If fee applicants do not exercise billing judgment by excluding "excessive, redundant, or otherwise unnecessary" hours, which are hours "that would be unreasonable to bill to a client and therefore to one's adversary irrespective of the skill, reputation or experience of counsel," the court must exercise billing judgment for them. See Barnes, 168 F.3d at 428 (quoting Norman, 836 F.2d at 1301 (emphasis in original)). B. Hourly Rates for Attorney Sopp Here, all of the hours for Plaintiffs' legal work were billed by Attorney Paul Bennett Sopp, whose claimed hourly rate is $250.00. See Declaration of Paul B. Sopp, Esq. at ¶6 (DE 49). According to Mr. Sopp, he has been practicing law for ten years, with a concentration in the area of employment law. Id. at ¶ 6-7. Mr. Sopp has represented many plaintiffs in wage and overtime lawsuits, including collective actions. Id. Plaintiffs have submitted the expert affidavit of Mr. Leonel R. Plasencia, Esq., a litigation attorney who has practiced in this area for twentyone years. Mr. Plasencia states that the hourly rate charged by Mr. Sopp is "well within the prevailing market rate" for this legal services in this area "by lawyers of reasonabl[y] comparable skills, expertise and reputation." See Plasencia Declaration at ¶ 7-8 (DE 49). Having reviewed the qualifications and experience of Mr. Sopp, and noting that Defendant Cuevas has failed to lodge any specific objection to the claimed hourly rate, this Court RECOMMENDS that the District Court find Mr. Sopp's claimed hourly rate of $250.00 to be reasonable. See CC-Aventura, Inc. v. Weitz Co., LLC, 2008 WL 276057 at *2 (S.D. Fla. Jan. 31, 2008)(court found $200 was reasonable hourly rate for new attorney and $400 was reasonable for senior associate); DiFrancesco v. Home Furniture Liquidators, Inc., 2008 WL 54401, *4 (S.D. Fla. Jan. 2, 2008)(court found $250 to be reasonable hourly rate based on counsel's reputation
and experience in the area of FLSA litigation). C. Number of Hours Reasonably Expended The party seeking attorney's fees must produce "meticulous, contemporaneous time records that reveal for each lawyer whose fees are sought, all hours for which compensation is requested and how those hours were allotted to specific tasks." Simon v. Leaderscape, LLC, 565 F. Supp. 2d 1332, 1335 (S.D. Fla. 2008). Here, Plaintiffs' counsel billed a total of 139 hours in this matter. (DE 49, Exhibit A). Having reviewed the billing records submitted by Plaintiffs, it appears that Mr. Sopp improperly included costs such as postage, copies, fees for court filings, interpreters and process servers in with his attorney's fees. The Court has deducted these costs from Mr. Sopp's billing records and will address them separately. With regard to the time spent on this case by Mr. Sopp, this Court concludes that many of the billing entries are not sufficiently delineated and that the hours are excessive and, in some instances, duplicative. At the outset, the Court finds that Mr. Sopp failed to sufficiently break down the time he spent on this case, in that there are many entries in his billing records where he lumped together time spent on assorted tasks. When confronted with billing records compiled in this manner, the Court has "no way to determine whether the amount of time expended for each listed service was reasonable" and "cannot determine the amount of duplication." Rappaport v. State Farm Lloyds, 2000 WL 1102463, *2 (N.D. Tex. Aug. 3, 2000)(where attorney did not provide specific breakdown of hours spent on discrete tasks, court reduced fees by twenty percent). See also Hashem-Younes v. Danou Enterprises, Inc., 2008 WL 786759, *6 (E.D. Mich. March 20, 2008)(in an application for attorney's fees "[e]ach activity should correspond to the date(s)

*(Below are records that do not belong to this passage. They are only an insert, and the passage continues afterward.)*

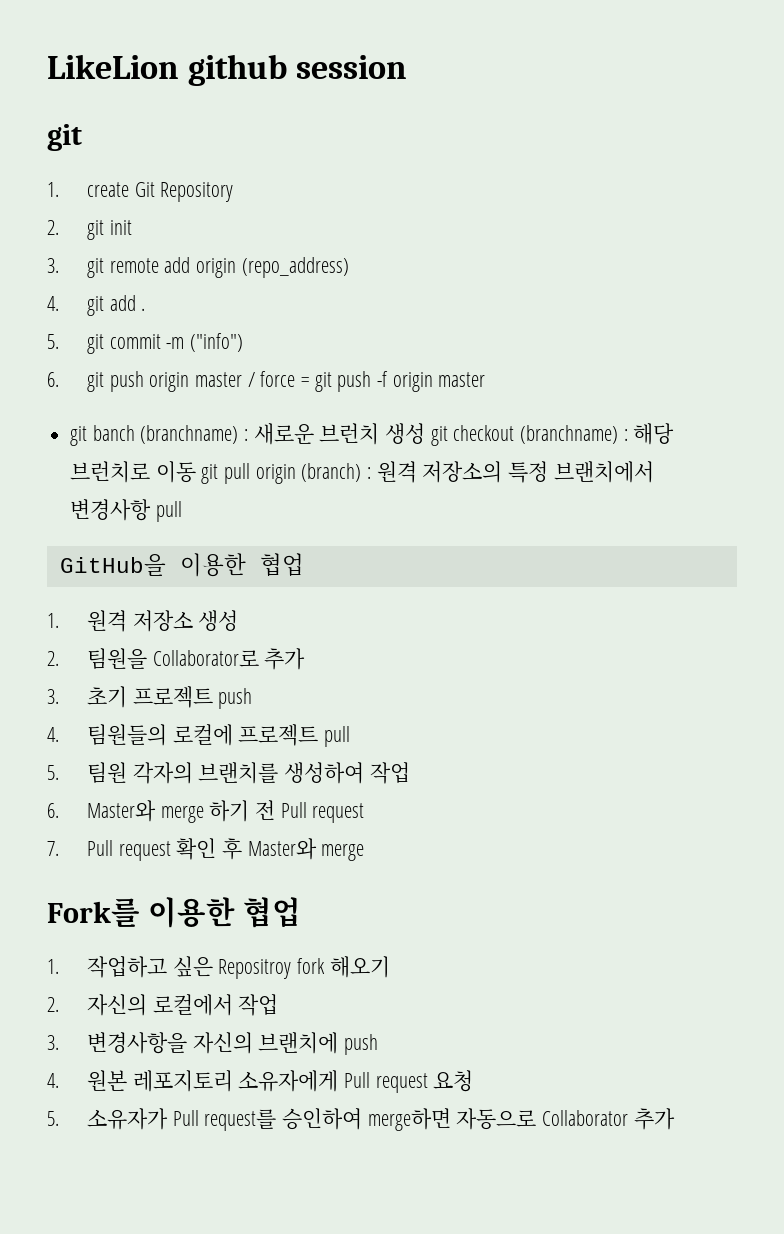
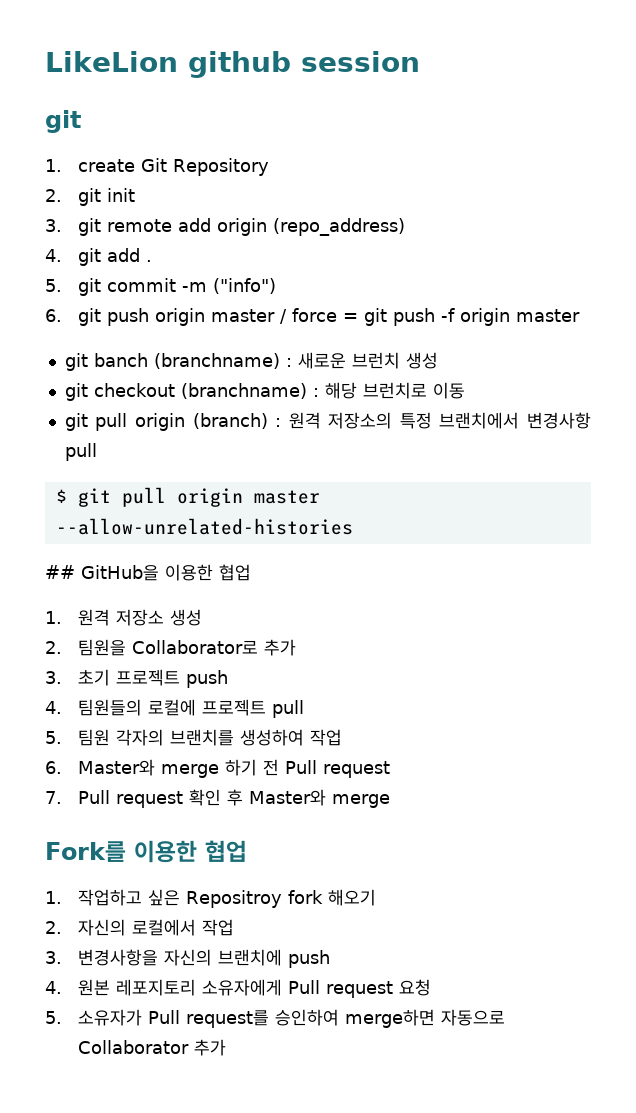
- git banch (branchname) : 새로운 브런치 생성 git checkout (branchname) : 해당 브런치로 이동 git pull origin (branch) : 원격 저장소의 특정 브랜치에서 변경사항 pull
+ git banch (branchname) : 새로운 브런치 생성
+ git checkout (branchname) : 해당 브런치로 이동
+ git pull origin (branch) : 원격 저장소의 특정 브랜치에서 변경사항 pull
- GitHub을 이용한 협업
+ $ git pull origin master --allow-unrelated-histories
+ ## GitHub을 이용한 협업

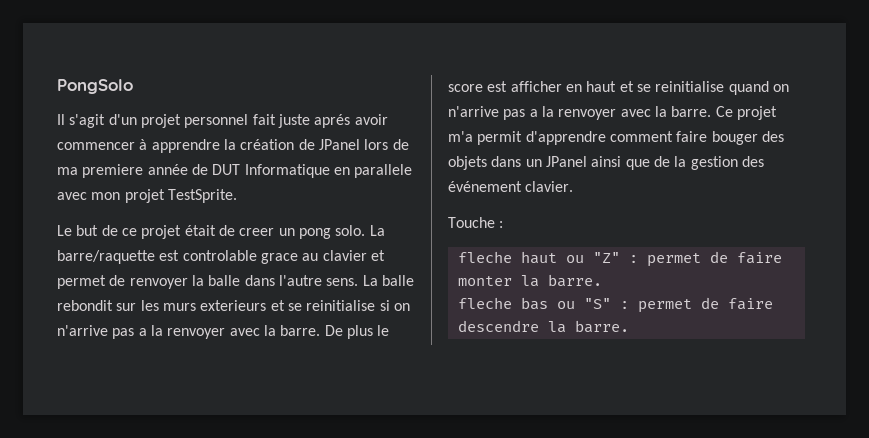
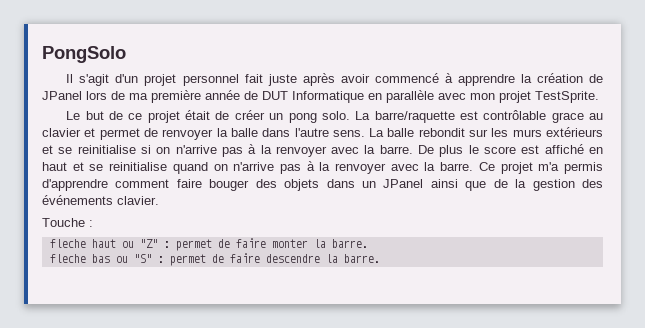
- Il s'agit d'un projet personnel fait juste aprés avoir commencer à apprendre la création de JPanel lors de ma premiere année de DUT Informatique en parallele avec mon projet TestSprite.
+ Il s'agit d'un projet personnel fait juste après avoir commencé à apprendre la création de JPanel lors de ma première année de DUT Informatique en parallèle avec mon projet TestSprite.
- Le but de ce projet était de creer un pong solo.
+ Le but de ce projet était de créer un pong solo.
- La barre/raquette est controlable grace au clavier et permet de renvoyer la balle dans l'autre sens.
+ La barre/raquette est contrôlable grace au clavier et permet de renvoyer la balle dans l'autre sens.
- La balle rebondit sur les murs exterieurs et se reinitialise si on n'arrive pas a la renvoyer avec la barre.
+ La balle rebondit sur les murs extérieurs et se reinitialise si on n'arrive pas à la renvoyer avec la barre.
- De plus le score est afficher en haut et se reinitialise quand on n'arrive pas a la renvoyer avec la barre.
+ De plus le score est affiché en haut et se reinitialise quand on n'arrive pas à la renvoyer avec la barre.
- Ce projet m'a permit d'apprendre comment faire bouger des objets dans un JPanel ainsi que de la gestion des événement clavier.
+ Ce projet m'a permis d'apprendre comment faire bouger des objets dans un JPanel ainsi que de la gestion des événements clavier.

involved and the number of hours spent on that specific activity"). Moreover, the hours billed are excessive and duplicative. For example, Mr. Sopp billed over eleven hours to meet with his five clients during the initial stages of the case. Additionally, Mr. Sopp spent an excessive amount of time approximately ten hours preparing and finalizing a pro forma FLSA complaint and Plaintiffs' notice of consent to join the lawsuit. The Court further finds that Mr. Sopp billed an exorbitant amount of time with regard to scheduling deposition dates. Indeed, between July 8, 2008 and August 25, 2008, there are numerous entries indicating that Mr. Sopp spent approximately 5.5 hours simply noticing and scheduling depositions. Likewise, Mr. Sopp spent over thirteen hours responding to discovery demands and nearly as long to prepare a motion for entry of a default judgment against Defendant Cuevas. Based on these and other entries, the Court finds that overall, the time Mr. Sopp claims he spent on this case is too much in light of his experience with FLSA matters. Dowling v. Kucker Kraus & Bruh, LLP, 2005 WL 1337442, *7 (S.D.N.Y. June 6, 2005)(court reduced attorney's time in light of his experience in the area). Mr. Sopp also improperly includes clerical and administrative tasks in his billable hours such as the setting up the file, filing documents, calendaring dates, arranging a court reporter, etc. See Hershkovitz v. Innovative Const. & Design, Inc., 2008 WL 824222, *2 (M.D. Fla. March 25, 2008)(clerical work is "not properly chargeable" as an attorney's fee in FLSA case). Thus, time spent on these activities must be deducted. Based on the foregoing, this Court RECOMMENDS that the District Court reduce Mr. Sopp's time by 45 hours. Under this recommended reduction, the total reimbursable attorney's fees would be for 94 hours at an hourly rate of $250.00 for a total of $23,500.00. (DE 49).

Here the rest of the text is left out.